@idryomov The workaround is to restart the route agent pod running in all nodes of the cluster that was brought down. The connectivity issue will be between will be present between the pods that are in node other than g/w node. This should not lead to high latency. If there is connectivity , but latency is high, it should not be related to this issue and will not be addressed by https://issues.redhat.com/browse/ACM-5640
@idryomov Submariner does not have any built in tools for that, you will have to do that by manually deploying the pods. @skitt or @sgaddam may have some thoughts on this.

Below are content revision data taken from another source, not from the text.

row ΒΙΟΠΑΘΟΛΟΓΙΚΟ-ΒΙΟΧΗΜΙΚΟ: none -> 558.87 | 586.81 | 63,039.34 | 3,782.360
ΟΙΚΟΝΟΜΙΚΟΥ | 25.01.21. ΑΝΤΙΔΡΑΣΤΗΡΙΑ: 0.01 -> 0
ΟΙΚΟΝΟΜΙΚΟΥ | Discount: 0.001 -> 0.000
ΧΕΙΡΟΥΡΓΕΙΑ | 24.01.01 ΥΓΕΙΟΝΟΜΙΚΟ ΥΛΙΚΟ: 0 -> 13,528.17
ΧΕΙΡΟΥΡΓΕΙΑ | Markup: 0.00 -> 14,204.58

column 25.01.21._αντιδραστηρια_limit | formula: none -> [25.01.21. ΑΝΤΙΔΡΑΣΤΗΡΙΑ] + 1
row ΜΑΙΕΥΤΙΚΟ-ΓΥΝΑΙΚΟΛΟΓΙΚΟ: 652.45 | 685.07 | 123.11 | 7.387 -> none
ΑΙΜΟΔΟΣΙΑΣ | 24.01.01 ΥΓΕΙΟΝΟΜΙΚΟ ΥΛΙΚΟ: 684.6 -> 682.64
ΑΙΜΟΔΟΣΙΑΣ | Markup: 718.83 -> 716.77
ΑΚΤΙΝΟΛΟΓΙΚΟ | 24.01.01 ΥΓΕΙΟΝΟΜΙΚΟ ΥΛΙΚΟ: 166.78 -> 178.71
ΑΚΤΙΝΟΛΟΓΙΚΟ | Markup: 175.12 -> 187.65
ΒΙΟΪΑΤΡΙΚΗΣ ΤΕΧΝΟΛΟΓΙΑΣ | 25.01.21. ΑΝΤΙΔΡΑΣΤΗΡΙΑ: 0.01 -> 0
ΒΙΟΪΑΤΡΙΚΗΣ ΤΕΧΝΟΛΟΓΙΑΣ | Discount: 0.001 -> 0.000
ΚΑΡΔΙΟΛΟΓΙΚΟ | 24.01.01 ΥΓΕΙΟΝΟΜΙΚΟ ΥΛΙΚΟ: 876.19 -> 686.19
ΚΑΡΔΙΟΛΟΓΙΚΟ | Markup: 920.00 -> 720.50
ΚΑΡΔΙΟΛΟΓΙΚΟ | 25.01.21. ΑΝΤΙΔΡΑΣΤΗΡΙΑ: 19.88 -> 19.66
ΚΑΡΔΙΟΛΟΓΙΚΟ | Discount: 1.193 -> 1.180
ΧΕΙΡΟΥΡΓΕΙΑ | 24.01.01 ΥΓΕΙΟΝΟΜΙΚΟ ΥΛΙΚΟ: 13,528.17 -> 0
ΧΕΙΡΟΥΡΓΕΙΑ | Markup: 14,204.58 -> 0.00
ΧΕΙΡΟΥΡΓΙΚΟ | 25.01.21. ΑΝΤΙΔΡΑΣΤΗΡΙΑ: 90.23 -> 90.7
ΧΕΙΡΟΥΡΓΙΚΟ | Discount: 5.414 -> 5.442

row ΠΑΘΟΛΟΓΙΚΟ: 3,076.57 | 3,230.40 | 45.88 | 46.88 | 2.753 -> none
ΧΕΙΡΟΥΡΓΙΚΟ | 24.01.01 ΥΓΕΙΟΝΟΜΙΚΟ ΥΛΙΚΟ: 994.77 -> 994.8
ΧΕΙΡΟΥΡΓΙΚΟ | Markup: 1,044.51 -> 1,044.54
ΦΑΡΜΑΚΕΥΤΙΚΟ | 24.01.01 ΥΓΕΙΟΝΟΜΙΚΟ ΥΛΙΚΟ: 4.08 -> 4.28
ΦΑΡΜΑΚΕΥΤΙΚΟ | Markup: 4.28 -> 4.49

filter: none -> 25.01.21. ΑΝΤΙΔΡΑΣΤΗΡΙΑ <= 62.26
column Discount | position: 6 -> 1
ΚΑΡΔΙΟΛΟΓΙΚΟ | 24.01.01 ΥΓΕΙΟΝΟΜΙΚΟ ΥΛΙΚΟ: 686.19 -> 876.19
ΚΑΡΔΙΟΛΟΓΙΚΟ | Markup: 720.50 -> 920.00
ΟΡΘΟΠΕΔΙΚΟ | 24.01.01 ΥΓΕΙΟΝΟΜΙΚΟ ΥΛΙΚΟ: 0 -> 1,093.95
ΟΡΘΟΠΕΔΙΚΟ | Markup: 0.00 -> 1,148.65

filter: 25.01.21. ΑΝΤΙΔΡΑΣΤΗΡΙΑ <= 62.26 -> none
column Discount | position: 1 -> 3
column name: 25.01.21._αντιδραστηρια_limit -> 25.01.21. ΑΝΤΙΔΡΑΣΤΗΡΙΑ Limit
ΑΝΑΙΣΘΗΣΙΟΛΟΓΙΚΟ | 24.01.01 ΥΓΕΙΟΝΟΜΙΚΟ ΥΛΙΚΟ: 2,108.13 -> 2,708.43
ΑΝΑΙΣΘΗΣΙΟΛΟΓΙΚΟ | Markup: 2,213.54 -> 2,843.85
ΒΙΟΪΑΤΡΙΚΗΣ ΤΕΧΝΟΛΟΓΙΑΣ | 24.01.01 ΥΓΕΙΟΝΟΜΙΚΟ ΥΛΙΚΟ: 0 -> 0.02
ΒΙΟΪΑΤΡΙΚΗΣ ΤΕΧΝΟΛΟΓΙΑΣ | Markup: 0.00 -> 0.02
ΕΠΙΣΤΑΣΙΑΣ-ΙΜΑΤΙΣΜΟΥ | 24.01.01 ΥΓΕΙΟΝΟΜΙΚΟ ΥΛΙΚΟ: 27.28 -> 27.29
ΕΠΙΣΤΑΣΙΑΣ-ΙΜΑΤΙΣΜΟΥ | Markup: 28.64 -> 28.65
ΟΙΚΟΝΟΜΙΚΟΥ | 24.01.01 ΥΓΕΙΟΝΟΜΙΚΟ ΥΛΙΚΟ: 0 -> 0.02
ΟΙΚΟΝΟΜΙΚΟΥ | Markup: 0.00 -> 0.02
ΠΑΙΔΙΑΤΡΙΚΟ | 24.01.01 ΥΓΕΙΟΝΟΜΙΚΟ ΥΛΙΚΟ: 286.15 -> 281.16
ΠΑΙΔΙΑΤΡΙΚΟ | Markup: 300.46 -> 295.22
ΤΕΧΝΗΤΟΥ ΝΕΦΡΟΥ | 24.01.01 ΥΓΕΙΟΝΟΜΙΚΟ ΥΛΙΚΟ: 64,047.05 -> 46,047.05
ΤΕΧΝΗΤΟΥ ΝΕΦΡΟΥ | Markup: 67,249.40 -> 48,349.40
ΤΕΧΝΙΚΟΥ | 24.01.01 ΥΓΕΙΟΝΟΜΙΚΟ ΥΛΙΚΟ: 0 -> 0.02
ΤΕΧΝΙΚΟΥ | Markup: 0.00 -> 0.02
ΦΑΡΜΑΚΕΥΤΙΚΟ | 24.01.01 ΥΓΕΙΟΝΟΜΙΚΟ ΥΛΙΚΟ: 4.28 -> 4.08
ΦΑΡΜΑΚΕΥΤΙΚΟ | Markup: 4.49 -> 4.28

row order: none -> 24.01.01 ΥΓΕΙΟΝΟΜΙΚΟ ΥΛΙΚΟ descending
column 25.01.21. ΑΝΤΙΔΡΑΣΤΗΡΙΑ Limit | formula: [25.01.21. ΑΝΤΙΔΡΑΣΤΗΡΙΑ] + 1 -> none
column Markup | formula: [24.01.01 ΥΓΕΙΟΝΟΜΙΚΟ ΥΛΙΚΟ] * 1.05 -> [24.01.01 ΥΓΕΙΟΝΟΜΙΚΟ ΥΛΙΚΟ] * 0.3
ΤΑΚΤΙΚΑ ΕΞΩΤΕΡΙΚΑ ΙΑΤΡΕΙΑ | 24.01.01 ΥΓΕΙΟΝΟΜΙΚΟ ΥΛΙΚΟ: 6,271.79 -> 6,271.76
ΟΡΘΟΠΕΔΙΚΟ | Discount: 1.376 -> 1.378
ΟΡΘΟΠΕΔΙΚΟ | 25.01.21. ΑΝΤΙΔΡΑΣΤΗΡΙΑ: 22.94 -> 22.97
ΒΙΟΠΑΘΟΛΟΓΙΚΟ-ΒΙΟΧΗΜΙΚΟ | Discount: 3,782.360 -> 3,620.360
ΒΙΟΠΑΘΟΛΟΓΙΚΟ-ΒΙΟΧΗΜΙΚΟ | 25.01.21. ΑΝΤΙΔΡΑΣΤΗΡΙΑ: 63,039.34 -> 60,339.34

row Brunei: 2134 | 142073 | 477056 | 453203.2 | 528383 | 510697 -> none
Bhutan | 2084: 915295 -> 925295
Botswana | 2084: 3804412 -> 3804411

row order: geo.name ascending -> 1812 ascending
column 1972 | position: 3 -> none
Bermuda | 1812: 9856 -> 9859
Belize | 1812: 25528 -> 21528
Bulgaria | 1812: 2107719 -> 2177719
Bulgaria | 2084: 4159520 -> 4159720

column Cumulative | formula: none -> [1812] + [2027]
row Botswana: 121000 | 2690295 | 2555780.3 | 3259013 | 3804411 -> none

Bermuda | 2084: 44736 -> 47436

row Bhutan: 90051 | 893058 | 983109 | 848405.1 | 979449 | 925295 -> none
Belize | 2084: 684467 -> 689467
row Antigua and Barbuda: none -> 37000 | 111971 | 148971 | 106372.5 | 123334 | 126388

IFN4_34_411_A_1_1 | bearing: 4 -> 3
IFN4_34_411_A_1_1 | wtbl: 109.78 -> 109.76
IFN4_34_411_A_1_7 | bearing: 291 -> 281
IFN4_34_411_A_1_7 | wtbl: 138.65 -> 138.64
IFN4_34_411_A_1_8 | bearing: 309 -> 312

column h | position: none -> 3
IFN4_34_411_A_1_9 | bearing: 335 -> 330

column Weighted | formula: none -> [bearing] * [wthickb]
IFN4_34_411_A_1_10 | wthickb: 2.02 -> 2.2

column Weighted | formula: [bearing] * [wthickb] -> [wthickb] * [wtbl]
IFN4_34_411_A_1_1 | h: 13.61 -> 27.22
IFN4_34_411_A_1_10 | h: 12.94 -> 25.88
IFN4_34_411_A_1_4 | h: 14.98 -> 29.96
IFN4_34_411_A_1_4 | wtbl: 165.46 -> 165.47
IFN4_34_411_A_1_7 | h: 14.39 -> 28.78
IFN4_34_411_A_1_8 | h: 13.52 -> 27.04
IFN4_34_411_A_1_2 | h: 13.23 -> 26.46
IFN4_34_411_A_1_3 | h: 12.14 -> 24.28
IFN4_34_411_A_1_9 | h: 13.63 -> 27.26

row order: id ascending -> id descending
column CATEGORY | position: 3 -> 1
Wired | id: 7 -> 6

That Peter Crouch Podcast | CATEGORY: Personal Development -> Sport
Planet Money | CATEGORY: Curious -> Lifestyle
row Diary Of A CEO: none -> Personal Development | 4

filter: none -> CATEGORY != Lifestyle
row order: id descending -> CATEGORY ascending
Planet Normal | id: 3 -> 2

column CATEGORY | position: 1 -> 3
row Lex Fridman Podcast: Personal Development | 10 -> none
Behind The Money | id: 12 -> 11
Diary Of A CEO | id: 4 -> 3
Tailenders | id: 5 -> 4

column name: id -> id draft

@Ilya - Thank you for pointing out the cause of issue. In a way, I am glad we arrived here. Would it make sense to have a mapping of "data to be synced" vs available bandwidth" and what can one expect on a given configuration? 1) We can request Elvir (or someone from perf engineering) to come up with this information. This is a good information to publish to customers to set expectations on the RPO. Adding needinfo on Elvir to share his thoughts. 2) For now, would it be possible for you to help QE with a theoretical numbers on this mapping?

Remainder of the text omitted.